Thursday, July 24, 2008
Mean People Suck.
Mason starts school in September. We enrolled him in a 5 day per week 2.5 hours a day program. I wish I felt better about the decision we've made.
Understand that I am not naive. I am very aware that I can't keep my first born baby at home with me forever. I am also aware how important it is that he play and learn from other children. What scares the hell out of me is the impression that other kids could have on Mason.
We are out and about everyday in the summer and are around tons of kids. What I've noticed is how nasty and disrespectful kids are now. They say awful things to one another and can be downright mean! Again, I know that kids will be kids and that I won't be able to protect him forever from hurtful things but also that it is my job to raise this little person to be the best person he can be. At this stage in life, he copies, he mimics and wants to do what other people do whether it is being the sweetest kid around or bullying. Let's be real here...no one wants to have a brat for a kid.
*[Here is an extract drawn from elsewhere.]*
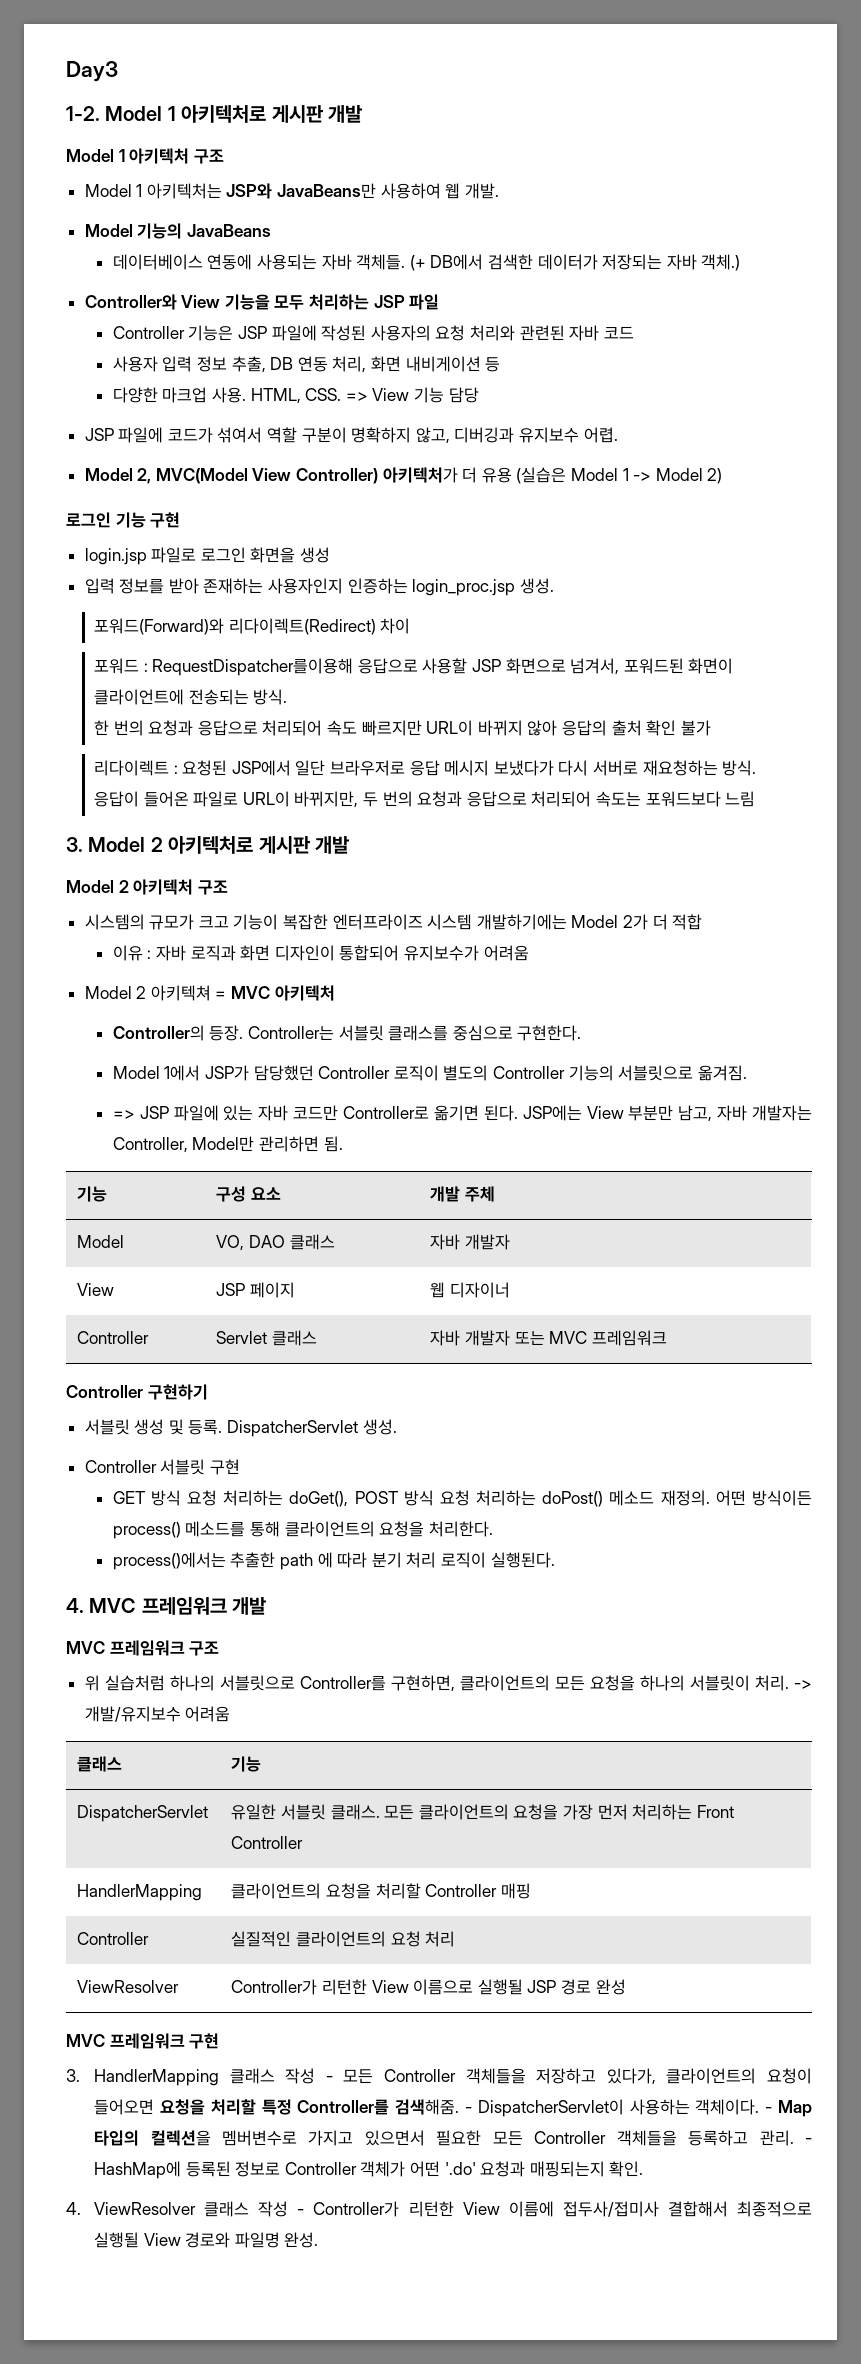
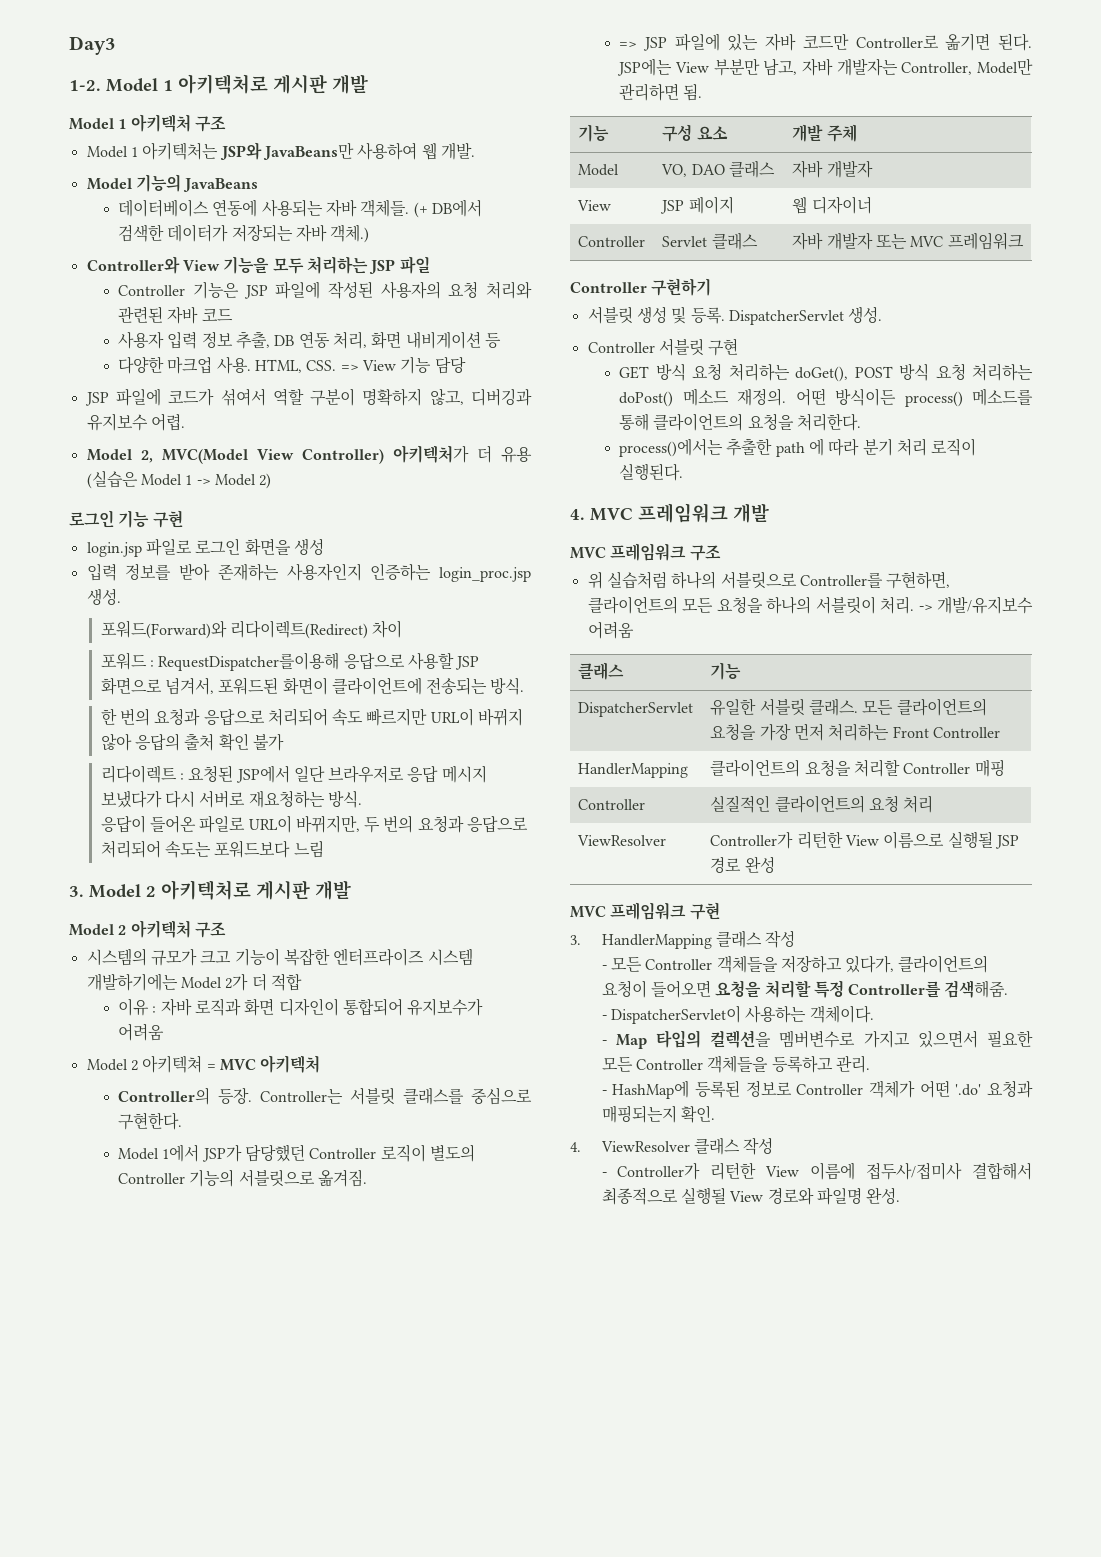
(316, 2076) none -> (796, 939) //
(460, 2107) none -> (1009, 989) //
(760, 2107) none -> (874, 1014) //
(794, 2138) none -> (870, 1064) //
(289, 2209) none -> (774, 1146) //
I have a nagging piece of my brain that wonders if I hold off just one more year, would it make a difference?
I talk to my family about this often and they (thankfully) understand completely. My mom has commented a few times about "how relieved she is that she is not raising kids these days; It's a different world now." And just so you know, my parents aren't all new-agey or peace-lovey. They are pretty by the book. So this time their agreement with me has made me think even deeper and more seriously and realize that this time I'm not overreacting.
After all the dramatics and talkie-talk, my point is simple. I've got a pretty cool little guy. I'd really like to keep him that way.
Subscribe to:
Post Comments (Atom)
9 comments:
I worry all the time about other children's impressions on my own kids. I don't think you are overreacting at all.
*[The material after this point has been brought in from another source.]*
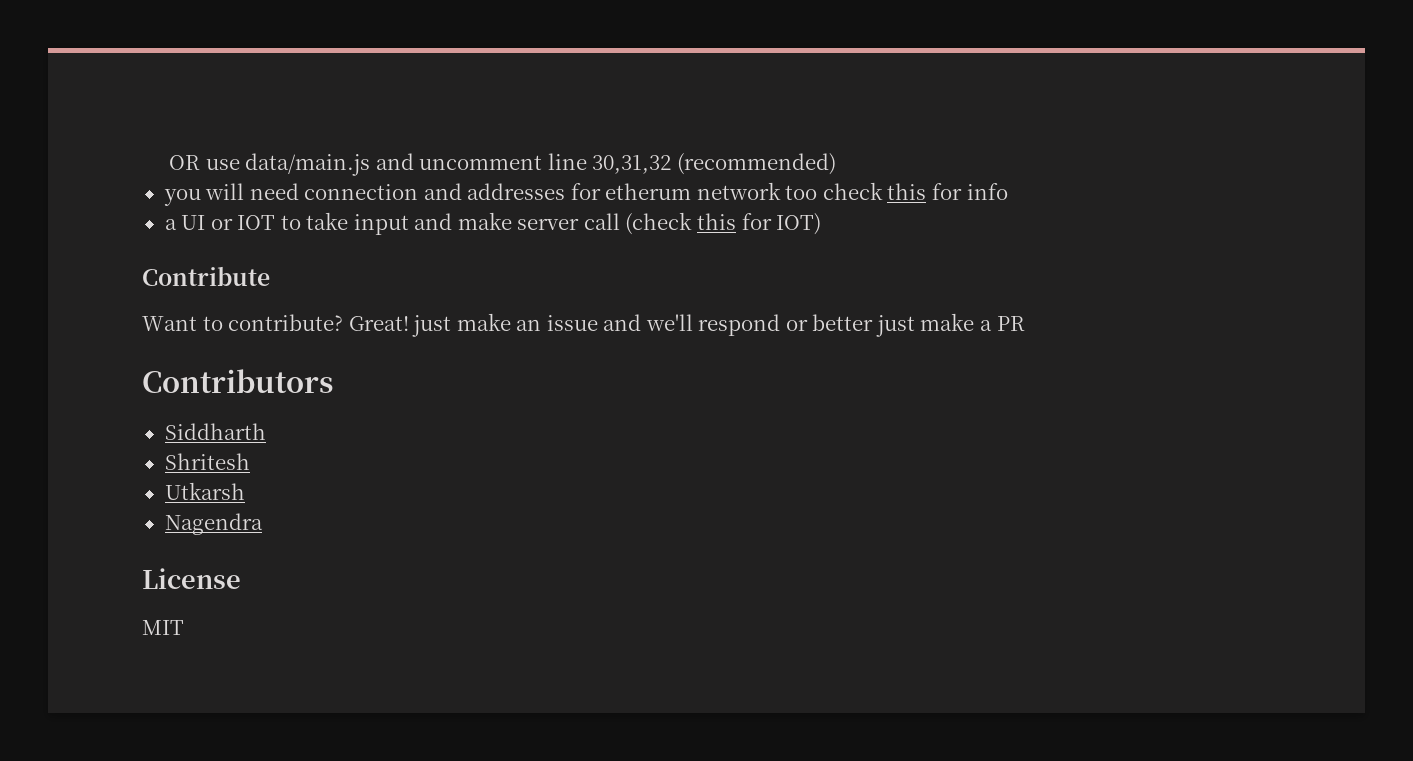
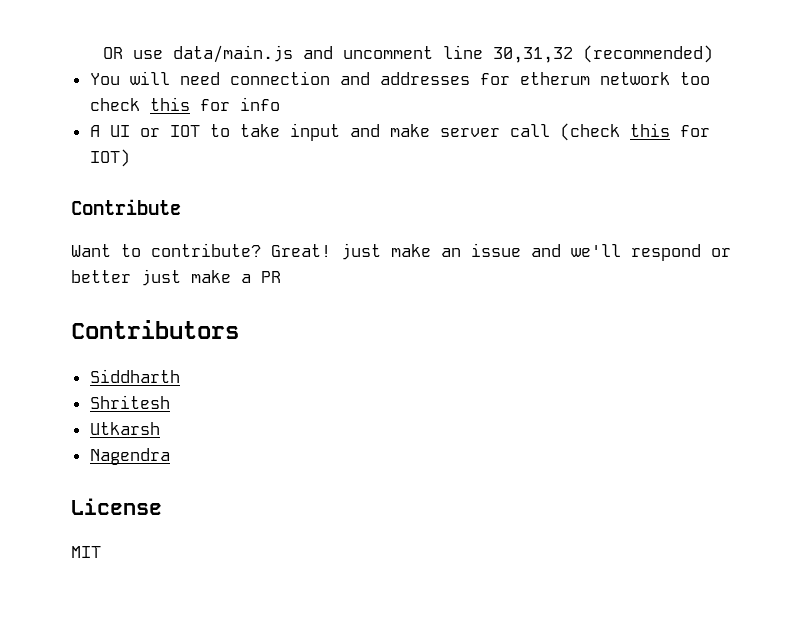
[163,189,201,206] you -> [89,73,120,85] You
[164,219,177,230] a -> [89,125,100,137] A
Yea, he will learn lots in public school, my daughter's school was pathetic. I am talking elementary and there were so many kids in detention they were in the hallways, needless to say I pulled her out along with my older son and started homeschooling.
I remember feeling the exact same way as KJ began school. Thankfully, he's spent the last two years tucked away at a 3 mornings a week preschool of the Christian variety and has had a good experience. This year begins public school kindergarten, though, and ohhhhh boy I'm nervous this time around. Not only for what he might learn from other kids, but for what he may repeat and teach his two year old brother. Gahhhh I wish we could keep them home and safe forever.
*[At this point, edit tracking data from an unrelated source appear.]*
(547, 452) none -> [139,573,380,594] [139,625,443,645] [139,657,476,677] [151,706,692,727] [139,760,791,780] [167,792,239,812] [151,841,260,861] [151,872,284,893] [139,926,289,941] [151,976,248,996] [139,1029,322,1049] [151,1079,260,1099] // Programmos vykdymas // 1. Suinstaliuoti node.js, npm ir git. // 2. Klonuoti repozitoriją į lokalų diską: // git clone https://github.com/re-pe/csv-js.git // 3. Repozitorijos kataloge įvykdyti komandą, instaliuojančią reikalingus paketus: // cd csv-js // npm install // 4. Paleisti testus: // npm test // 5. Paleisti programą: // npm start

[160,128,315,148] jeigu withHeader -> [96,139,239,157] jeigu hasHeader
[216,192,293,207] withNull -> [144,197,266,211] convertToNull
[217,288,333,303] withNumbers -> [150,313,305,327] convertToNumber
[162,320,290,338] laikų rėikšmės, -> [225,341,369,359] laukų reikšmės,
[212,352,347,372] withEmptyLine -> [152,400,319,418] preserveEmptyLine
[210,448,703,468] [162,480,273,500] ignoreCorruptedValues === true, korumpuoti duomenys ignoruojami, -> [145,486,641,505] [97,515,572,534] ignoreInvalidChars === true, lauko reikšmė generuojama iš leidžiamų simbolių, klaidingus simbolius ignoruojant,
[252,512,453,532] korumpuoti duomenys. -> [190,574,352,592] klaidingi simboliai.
After this weekend, I'm open to home schooling. Mason came home after picking up some choice words and a crappy attitude courtesy of the older neighborhood kids, I can only imaging what it will be like once he's in school.
Oh, and not to mention the little "episode" at my daughter's school where they went on lockdown because of someone suspicious with maybe a weapon but maybe not.. and my daughter was upset because the kids/punk ass kids in her class wouldn't be quiet when the teacher locked the door and told them to be.. she was scared "they" would find them because the kids wouldn't listen and be quiet.
The word of the weekend was "loser". Such a nice, kind word. Mason was so clueless that he just thought it was a new word to use. We had to tell him it was a word that could cause hurt feelings!
holy shit, pedro! are you gonna do the home schooling or what? ;) seriously, on the one hand, it is only 2.5 hours a day and it is the place where SF didn't learn the word loser, but he did learn the word HATE. sweet. on the other hand, if you truly desire to keep him home, i think you should follow your heart and instincts because you only get one chance. if i were a SAHM, i think i would. you can always enroll him in some FUN group activity...like tumbling or wall climbing...there is waaaaaaayyyyy too much pressure to push kids into school. i personally think a 4K literacy program is ridiculous. then again, i don't have any other options. you'll make the right decision. trust yourself.
Ahhh well...you know, if I had the time....; ) Honestly, its painful to watch an innocent kid learn useless hateful language, on the other hand he'll learn it somewhere along the way.
truly! you can imagine how i felt when sf started suing the word hate and it came form one of the teacher's kids. i was so sad and horrified. three years hell, four years is way to young to use that word! in turn, later in the year, they made ME feel bad about SF's behavior and i wanted to tell them to eff off. they do learn it soon enough and honestly, i don't think your sweet boy will be missing anything by not going. i'm sure they're not going to be reciting shakespeare so... i wish i had something persuasive to say about my experience there, but i really don't know WHAT to say about it.